Entre les deux systèmes, dont l’un s’accorde mieux avec les observations des astronomes, dont l’autre semble plus conforme aux principes des physiciens, Bacon hésite ; et malgré un effort immense pour résoudre enfin cette hésitation en une adhésion formelle soit à l’un, soit à l’autre des deux partis, toute sa vie, il demeurera dans le doute ; pour faire cesser ce doute, cependant, il n’épargnera aucune étude ; l’Almageste de Ptolémée aussi bien que la Théorie d’Alpétragius,il les lira avec plus d’attention, il les résumera avec plus d’exactitude et de soin qu’aucun docteur scolastique ne l’avait fait avant lui ; chacun de ses grands ouvrages marquera, sur les précédents, un progrès dans la connaissance des systèmes astronomiques ; mais ce progrès ne parviendra pas à fixer le choix de l’auteur.

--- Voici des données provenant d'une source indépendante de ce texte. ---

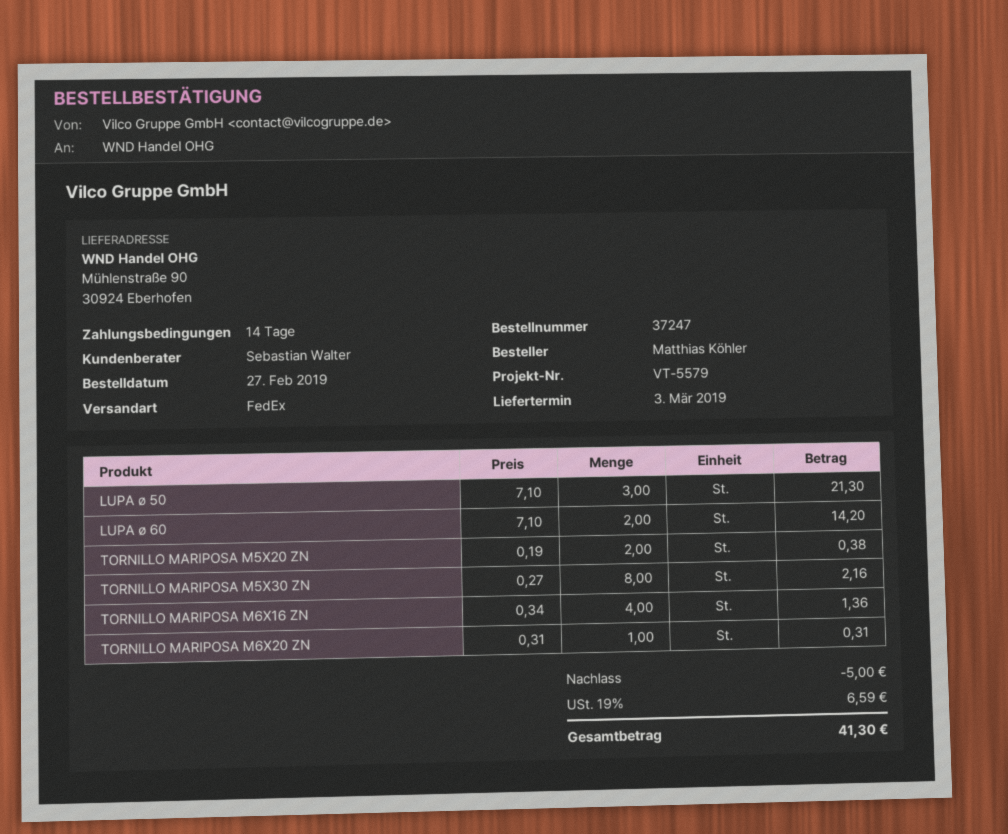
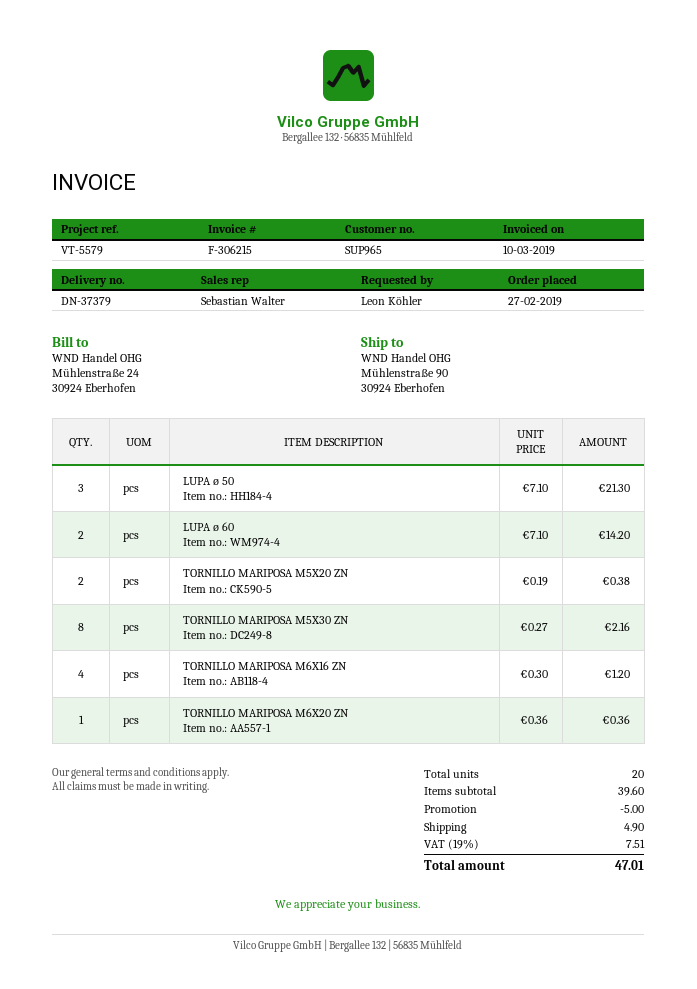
ordered by: Matthias Köhler -> Leon Köhler
TORNILLO MARIPOSA M6X16 ZN: 4 x 0.34 = 1.36 -> 4 x 0.30 = 1.20
TORNILLO MARIPOSA M6X20 ZN: 1 x 0.31 = 0.31 -> 1 x 0.36 = 0.36
shipping: none -> 4.90
tax: 19% = 6.59 -> 19% = 7.51
total: 41.30 -> 47.01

L’un de ces progrès, que nous noterons en lisant l’Opus tertium, se manifestera par l’exposition des agencements d’orbes solides qu’avait imaginés Ptolémée, dans ses Hypothèses des astres errants, et qu’avait repris Ibn al Haitam ; de ces agencements, aucun des ouvrages, antérieurs à l’Opus tertium de Bacon, que nous ayons pu connaître ne contient la moindre indication ; en les décrivant très exactement, Bacon avouera que leur emploi fait évanouir bon nombre des objections formulées par Averroès contre le système des excentriques et des épicycles ; mais il trouvera encore, en ce système, trop d’hypothèses inacceptables pour qu’il consente à l’adopter sans restriction.

L’invention de Ptolémée, exposée par Ibn al Haitam, ravira plus complètement l’adhésion d’un franciscain qui avait subi l’influence de Roger Bacon ; nous voulons parler de Bernard de Verdun. Bernard de Verdun verra, dans ces mécanismes, le moyen de mettre le système de Ptolémée à l’abri des objections de la Physique péripatéticienne ; comme ce système est le seul qui permette de prévoir les observations, de dresser des tables, en un mot de sauver les phénomènes, il n’hésitera pas à le proclamer vrai et à condamner le système d’Alpétragius.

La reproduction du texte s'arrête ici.